Dakar: ces expropriations qui font polémique

Des quartiers inondations de Dakar.

Le 02/09/2025 à 09h39

VidéoChaque hivernage, les mêmes images reviennent: des eaux stagnantes, des quartiers paralysés, des familles isolées. Dans la région de Dakar, des familles vivent au rythme des inondations. Sur le terrain, colère et impuissance se mêlent.

«Hier, je n’avais même pas accès à mon domicile. J’ai dû passer la nuit ailleurs. Et depuis ce matin, je ne peux toujours pas rentrer chez moi, mes voisins non plus. C’est difficile. Les routes du village ont aggravé les inondations, faute d’assainissement. Cela aurait dû être prévu dès le départ», s’indigne Coumba Ndiaye, marraine de quartier.

«La situation est très difficile. Les inondations deviennent de plus en plus compliquées. Certains habitants vont jusqu’à déverser leurs fosses septiques dans les zones inondées. Résultat: l’eau stagne en permanence», explique Babou Dieng, riverain.

«Nous vivons cette situation avec beaucoup de difficultés. Chaque année, à la même période, c’est la même chose. Les eaux restent parfois plusieurs mois sans être évacuées. La population souffre bien avant qu’une solution soit trouvée», fait remarquer Pape Diop, sinistré.

Face à la récurrence des inondations, le gouvernement a décidé d’agir. En juillet 2025, le président Bassirou Diomaye Faye a signé un décret permettant à l’État de procéder à l’expropriation de maisons et de terrains construits dans des zones inondables. Une mesure radicale, diversement accueillie par la population.

«Les autorités sont venues nous rendre visite pour expliquer cette mesure. Les travaux ont déjà commencé. Donc, je demande aux populations de faire preuve de patience», explique Coumba Ndiaye.

Pour sa part, Babou Dieng explique que «l’ancien président Abdoulaye Wade avait déjà pris une décision similaire. Il avait délogé des sinistrés de Diamaguène pour les reloger à Apix. Mais notre inquiétude aujourd’hui, c’est de savoir s’il y aura réellement un suivi des mesures annoncées».

Pour Pape Diop, «si l’État veut aider la population sinistrée, à nous aussi d’avoir une certaine compréhension. Nous savons qu’il existe des zones inondables où il est impossible d’habiter. Donc, cette mesure est bonne et nous l’acceptons».

Ce décret s’appuie sur une étude cartographique menée par la Direction de la Prévention et de la Gestion des Inondations, couvrant plus de 10.000 km².

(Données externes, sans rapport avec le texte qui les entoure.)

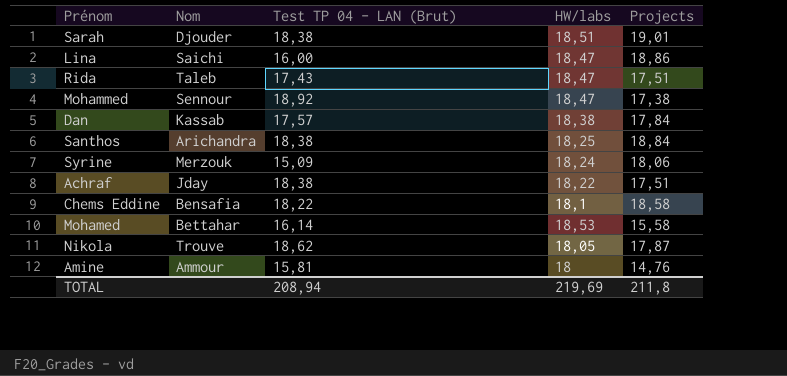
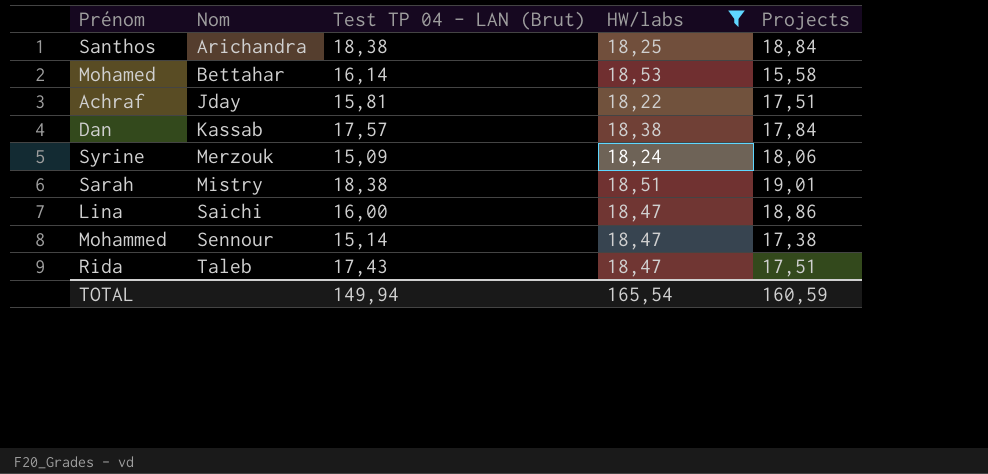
filter: none -> HW/labs >= 18,22
row order: none -> Nom ascending
Achraf | Test TP 04 - LAN (Brut): 18,38 -> 15,81
Sarah | Nom: Djouder -> Mistry
Mohammed | Test TP 04 - LAN (Brut): 18,92 -> 15,14
TOTAL | Test TP 04 - LAN (Brut): 208,94 -> 149,94
TOTAL | HW/labs: 219,69 -> 165,54
TOTAL | Projects: 211,8 -> 160,59

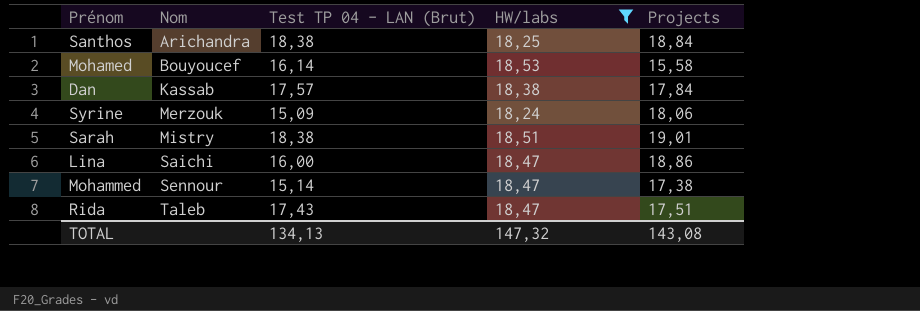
row Achraf: Jday | 15,81 | 18,22 | 17,51 -> none
Mohamed | Nom: Bettahar -> Bouyoucef
TOTAL | Test TP 04 - LAN (Brut): 149,94 -> 134,13
TOTAL | HW/labs: 165,54 -> 147,32
TOTAL | Projects: 160,59 -> 143,08

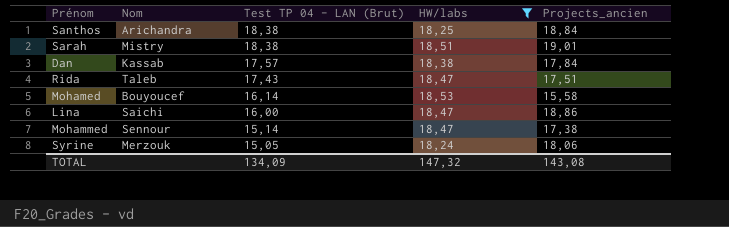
row order: Nom ascending -> Test TP 04 - LAN (Brut) descending
column name: Projects -> Projects_ancien
Syrine | Test TP 04 - LAN (Brut): 15,09 -> 15,05
TOTAL | Test TP 04 - LAN (Brut): 134,13 -> 134,09

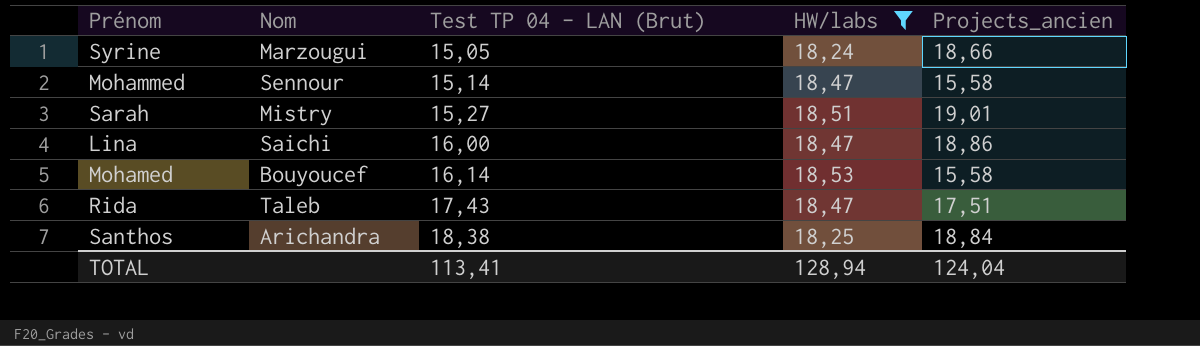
row order: Test TP 04 - LAN (Brut) descending -> Test TP 04 - LAN (Brut) ascending
row Dan: Kassab | 17,57 | 18,38 | 17,84 -> none
Syrine | Nom: Merzouk -> Marzougui
Syrine | Projects_ancien: 18,06 -> 18,66
Mohammed | Projects_ancien: 17,38 -> 15,58
Sarah | Test TP 04 - LAN (Brut): 18,38 -> 15,27
TOTAL | Test TP 04 - LAN (Brut): 134,09 -> 113,41
TOTAL | HW/labs: 147,32 -> 128,94
TOTAL | Projects_ancien: 143,08 -> 124,04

L’objectif est d’identifier et de préserver les voies d’eau naturelles, de libérer les sites menacés et de réduire les risques lors de pluies exceptionnelles. Le texte repose sur la loi sénégalaise de 1976 sur l’expropriation pour cause d’utilité publique, et fixe un délai maximum de trois ans pour libérer les terrains concernés.